[Grub-dev] Newbie Needs Some Pointers
jer
jeremie at jabber.org
Thu Jan 17 08:16:06 UTC 2008
The wiki page I just sent has the link to define the "Internet
Archive" version of the ARC format we are using: http://
www.archive.org/web/researcher/ArcFileFormat.php
It's very minimal and easy to produce, here's an example:
filedesc://dummy.arc.gz 0.0.0.0 20071005122244 text/plain 69
1 0 grub.org
URL IP-address Archive-date Content-type Archive-length
http://http://www.biboi-khalas.sulinet.hu200 127.0.0.1 19691231175959
message/http 245
500 Internal Server Error
<html>
....
It's just then a repeating of the URL line and length, and the full
HTTP result as the body, one after another.
Jer
On Jan 17, 2008, at 2:07 AM, Mir Tanvir Hossain wrote:
> Hello, I am kind of confused about the arc file. So the client is
> gonna
> crawl each given urls, and append the resulting http header as well as
> any html to a single file,right?
>
> Than the program will compress the file using ARC format and upload it
> to the server. Right?
>
> Tanvir
>
>
> On Wed, 2008-01-16 at 23:30 -0800, Yousef Ourabi wrote:
>> 1) No. Client makes a simple HTTP get request with no parameters to
>> http://dispatch.grub.swlabs.org/do/workunit -- the server decides the
>> number of urls the client should fetch.
>>
>> 2) Server will give a list, which is now 250 -- but this may change .
>>
>> 3) Yes
>>
>> 4) Yes
>>
>> 5) not exactly.
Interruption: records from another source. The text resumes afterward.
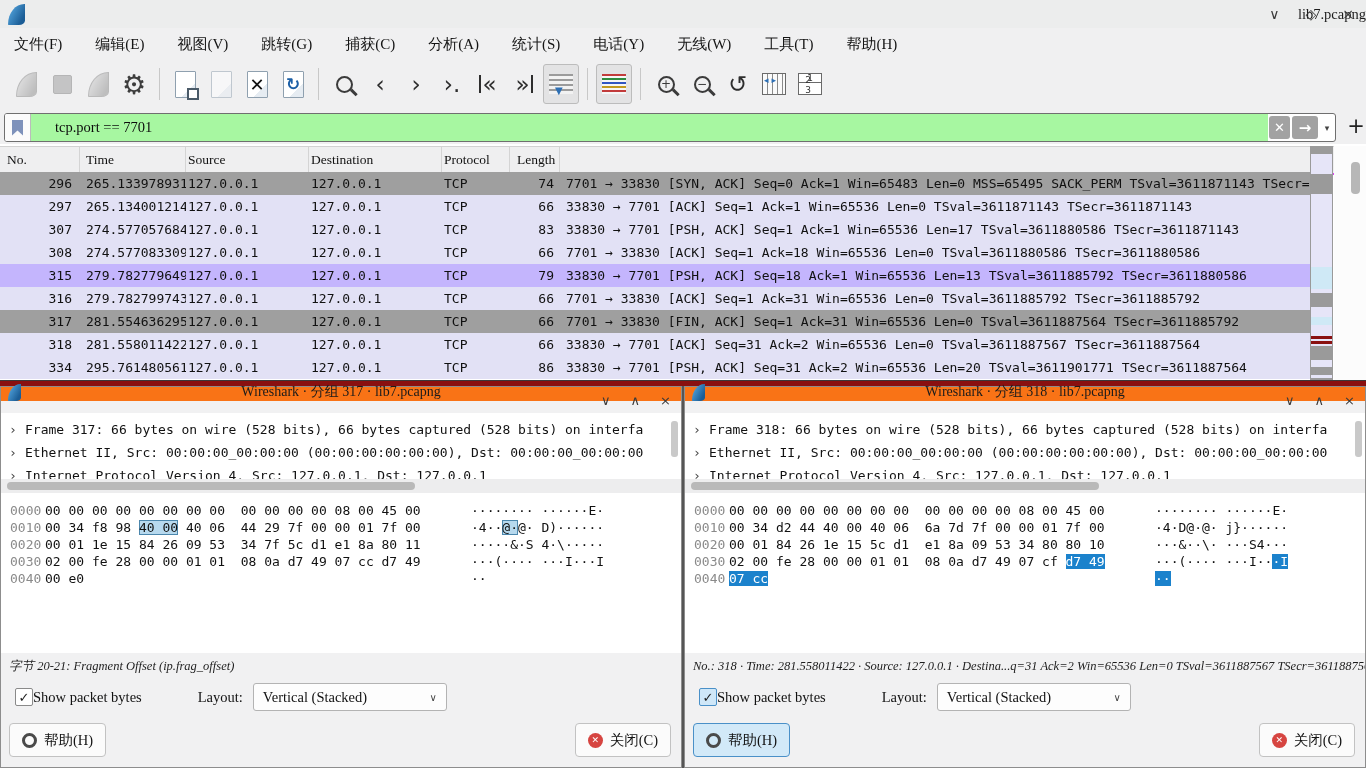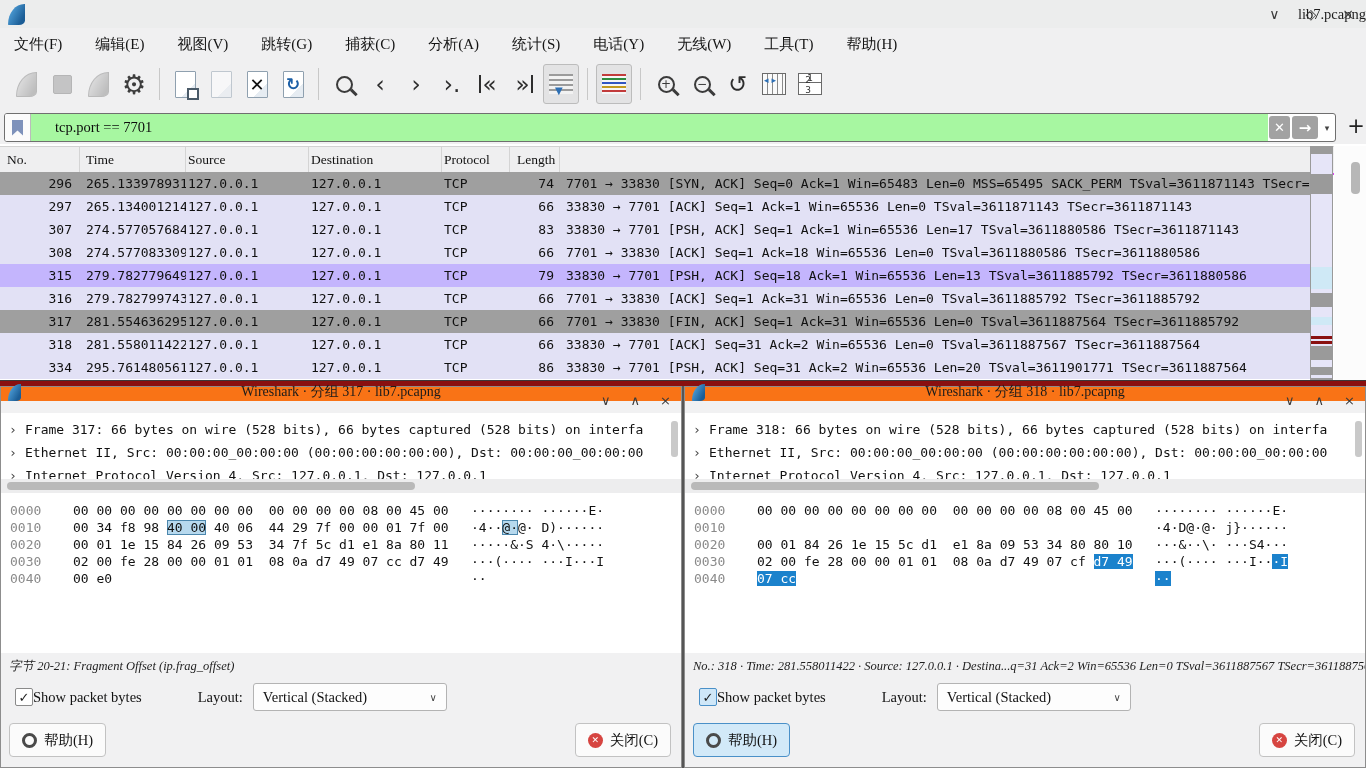--- a/index.html
+++ b/index.html
@@ -101,21 +101,21 @@
              font-size:13px;color:#3a3a3a;font-family:"DejaVu Sans",sans-serif;z-index:2}
   .treepanel{position:absolute;top:26px;left:0;right:0;height:66px;background:#fff;overflow:hidden;
              font-family:"DejaVu Sans Mono","Liberation Mono",monospace;font-size:13px;padding-top:5px;box-sizing:border-box}
   .trow{height:23px;line-height:23px;white-space:nowrap;padding-left:24px;position:relative}
   .trow .exp{position:absolute;left:8px;top:0;font-size:13px;color:#444}
   .vsb{position:absolute;right:3px;top:34px;width:7px;height:36px;background:#c9c9c9;border-radius:3px}
   .hsbrow{position:absolute;top:92px;left:0;right:0;height:14px;background:#ededee}
   .hsb{position:absolute;left:6px;top:3px;width:408px;height:8px;background:#b9b9b9;border-radius:4px}
   .hexpanel{position:absolute;top:106px;left:0;right:0;height:160px;background:#fff;overflow:hidden;
             font-family:"DejaVu Sans Mono","Liberation Mono",monospace;font-size:13px;padding-top:9px;box-sizing:border-box}
-  .hexline{height:17px;line-height:17px;position:relative;padding-left:72px}
+  .hexline{height:17px;line-height:17px;position:relative;padding-left:44px}
   .hexline .off{position:absolute;left:9px;color:#8a8a8a}
   .hexline .hx,.hexline .as{white-space:pre}
   .hexline .as{position:absolute;left:470px}
   .dlg[data-idx="0"] .hl{background:#b7d9ee;box-shadow:inset 0 0 0 1px #4c87ad}
   .dlg[data-idx="1"] .hl{background:#1b82cc;color:#fff}
   .dstatus{position:absolute;top:266px;left:0;right:0;height:26px;display:flex;align-items:center;
            padding-left:8px;font-size:12.5px;font-style:italic;color:#1d1d1d;white-space:nowrap;overflow:hidden}
   .dcontrols{position:absolute;top:292px;left:0;right:0;height:36px;display:flex;align-items:center;font-size:14.5px}
   .cbx{width:16px;height:16px;border:1px solid #8a8a8a;border-radius:2px;background:#fff;margin-left:14px;
        display:flex;align-items:center;justify-content:center;font-size:13px;font-weight:bold;color:#1c1c1c;
@@ -416,21 +416,21 @@
         <div class="trow"><span class="exp">›</span><span>Frame 318: 66 bytes on wire (528 bits), 66 bytes captured (528 bits) on interfa</span></div>
         <div class="trow"><span class="exp">›</span><span>Ethernet II, Src: 00:00:00_00:00:00 (00:00:00:00:00:00), Dst: 00:00:00_00:00:00</span></div>
         <div class="trow"><span class="exp">›</span><span>Internet Protocol Version 4, Src: 127.0.0.1, Dst: 127.0.0.1</span></div>
       </div>
     <div class="vsb"></div>
     <div class="hsbrow">
         <div class="hsb"></div>
       </div>
     <div class="hexpanel">
         <div class="hexline"><span class="off">0000</span><span class="hx">00 00 00 00 00 00 00 00  00 00 00 00 08 00 45 00</span><span class="as">········ ······E·</span></div>
-        <div class="hexline"><span class="off">0010</span><span class="as">·4·D@·@· j}······</span></div>
+        <div class="hexline"><span class="off">0010</span><span class="hx">00 34 d2 44 40 00 40 06  6a 7d 7f 00 00 01 7f 00</span><span class="as">·4·D@·@· j}······</span></div>
         <div class="hexline"><span class="off">0020</span><span class="hx">00 01 84 26 1e 15 5c d1  e1 8a 09 53 34 80 80 10</span><span class="as">···&amp;··\· ···S4···</span></div>
         <div class="hexline"><span class="off">0030</span><span class="hx">02 00 fe 28 00 00 01 01  08 0a d7 49 07 cf <span class="hl">d7 49</span></span><span class="as">···(···· ···I··<span class="hl">·I</span></span></div>
         <div class="hexline"><span class="off">0040</span><span class="hx"><span class="hl">07 cc</span></span><span class="as"><span class="hl">··</span></span></div>
       </div>
     <div class="dstatus">No.: 318 · Time: 281.558011422 · Source: 127.0.0.1 · Destina...q=31 Ack=2 Win=65536 Len=0 TSval=3611887567 TSecr=3611887564</div>
     <div class="dcontrols">
       <div class="cbx focused">✓</div>
       <span class="cbxlabel">Show packet bytes</span>
       <span class="laylabel">Layout:</span>
       <div class="dropdown">

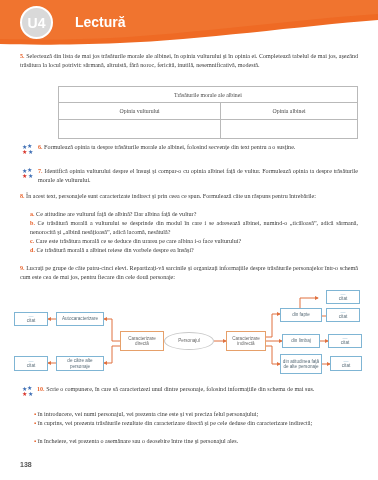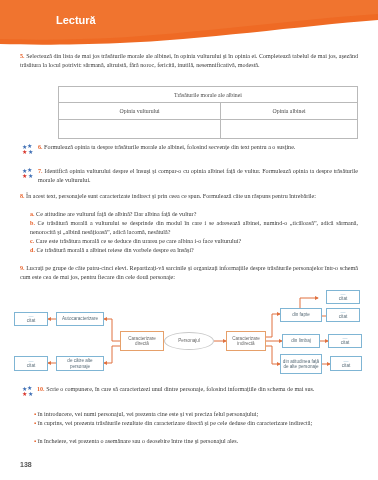--- a/index.html
+++ b/index.html
@@ -35,25 +35,25 @@
     box-sizing: border-box;
     display: flex; align-items: center; justify-content: center;
     color: #ffffff;
     font-family: "Liberation Sans", sans-serif;
     font-weight: bold;
     font-size: 14px;
     letter-spacing: 0px;
   }
   #header-title {
     position: absolute;
-    left: 56px; top: 14px;
+    left: 75px; top: 14px;
     color: #ffffff;
     font-family: "Liberation Sans", sans-serif;
     font-weight: bold;
-    font-size: 11px;
+    font-size: 14px;
   }
 
   .ex {
     position: absolute;
     font-size: 6.1px;
     line-height: 8.6px;
     color: #3a3a3a;
     text-align: justify;
   }
   .ex .num {
@@ -151,20 +151,21 @@
 </head>
 <body>
 
 <div id="page">
 
   <div id="header">
     <svg id="header-bg" viewBox="0 0 378 46" preserveAspectRatio="none">
       <path d="M0,0 L378,0 L378,20 C300,26 200,40 120,43 C70,45 30,45 0,44 Z" fill="#ef6a24"></path>
       <path d="M0,0 L378,0 L378,14 C290,20 190,34 110,38 C62,40 28,40 0,39 Z" fill="#f07c38" opacity="0.55"></path>
     </svg>
+    <div id="unit-badge">U4</div>
     <div id="header-title">Lectură</div>
   </div>
 
   <div class="ex" style="left:20px; top:52px; width:338px;">
     <span class="num">5.</span>
     <span>Selectează din lista de mai jos trăsăturile morale ale albinei, în opinia vulturului şi în opinia ei. Completează tabelul de mai jos, aşezând trăsătura la locul potrivit: sărmană, altruistă, fără noroc, fericită, inutilă, nesemnificativă, modestă.</span>
   </div>
 
   <table id="tbl">
     <tbody>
The client writes both the http headers and the
>> response body (the html). they must be in the same order that the
>> server gave them in the original work list.
>>
>> 6,7) Client doesn't change any html, it writes them to the ARC file
>> exactly. But basic idea is correct.
>>
>>
>> Hope this helps. Feel free to continue asking questions or on the IRC
>> channel #searchwikia
>>
>> Good luck.
>> Yousef
>>
>>
>> On 1/16/08, Mir Tanvir Hossain <mir.tanvir.hossain at gmail.com> wrote:
>> Hello Yousef,
>>
>> Lemme briefly write here what I have understood so far.
>>
>> 1. Client will request a list 250 urls from server.
>> 2. Server will give 250 urls and a PUT url to upload back the
>> ARC.
>> 3. With the urls in hand, client will start crawling those
>> 250
>> urls.
>> 4. Client will not follow any redirects.
>> 5. client will dump all the html and check it with a known
>> hash for any
>> change.
>> 6.The client will make an ARC file with all the changed html
>> pages.
>> 7. It will upload the ARC back to the server with changed
>> html
>> pages.
>>
>> Am I correct? Please tell me if I am wrong and correct me.
>>
>> Thanks again for your time.
>>
>> Tanvir
>>
>>
>>
>> On Wed, 2008-01-16 at 22:43 -0800, Yousef Ourabi wrote:
>>> Tanvir,
>>>
>>> The "documentation" is all in the mailing list. There is
>> nothing more
>>> formal. Here is a brief description:
>>>
>>> client makes http get request to url
>>> server returns list of 250 urls to fetch, with user-agent
>> the last
>>> line is an HTTP put where the client should upload the
>> resulting arc
>>> file
>>>
>>> Clients do not follow redirects ie http 301,302,307...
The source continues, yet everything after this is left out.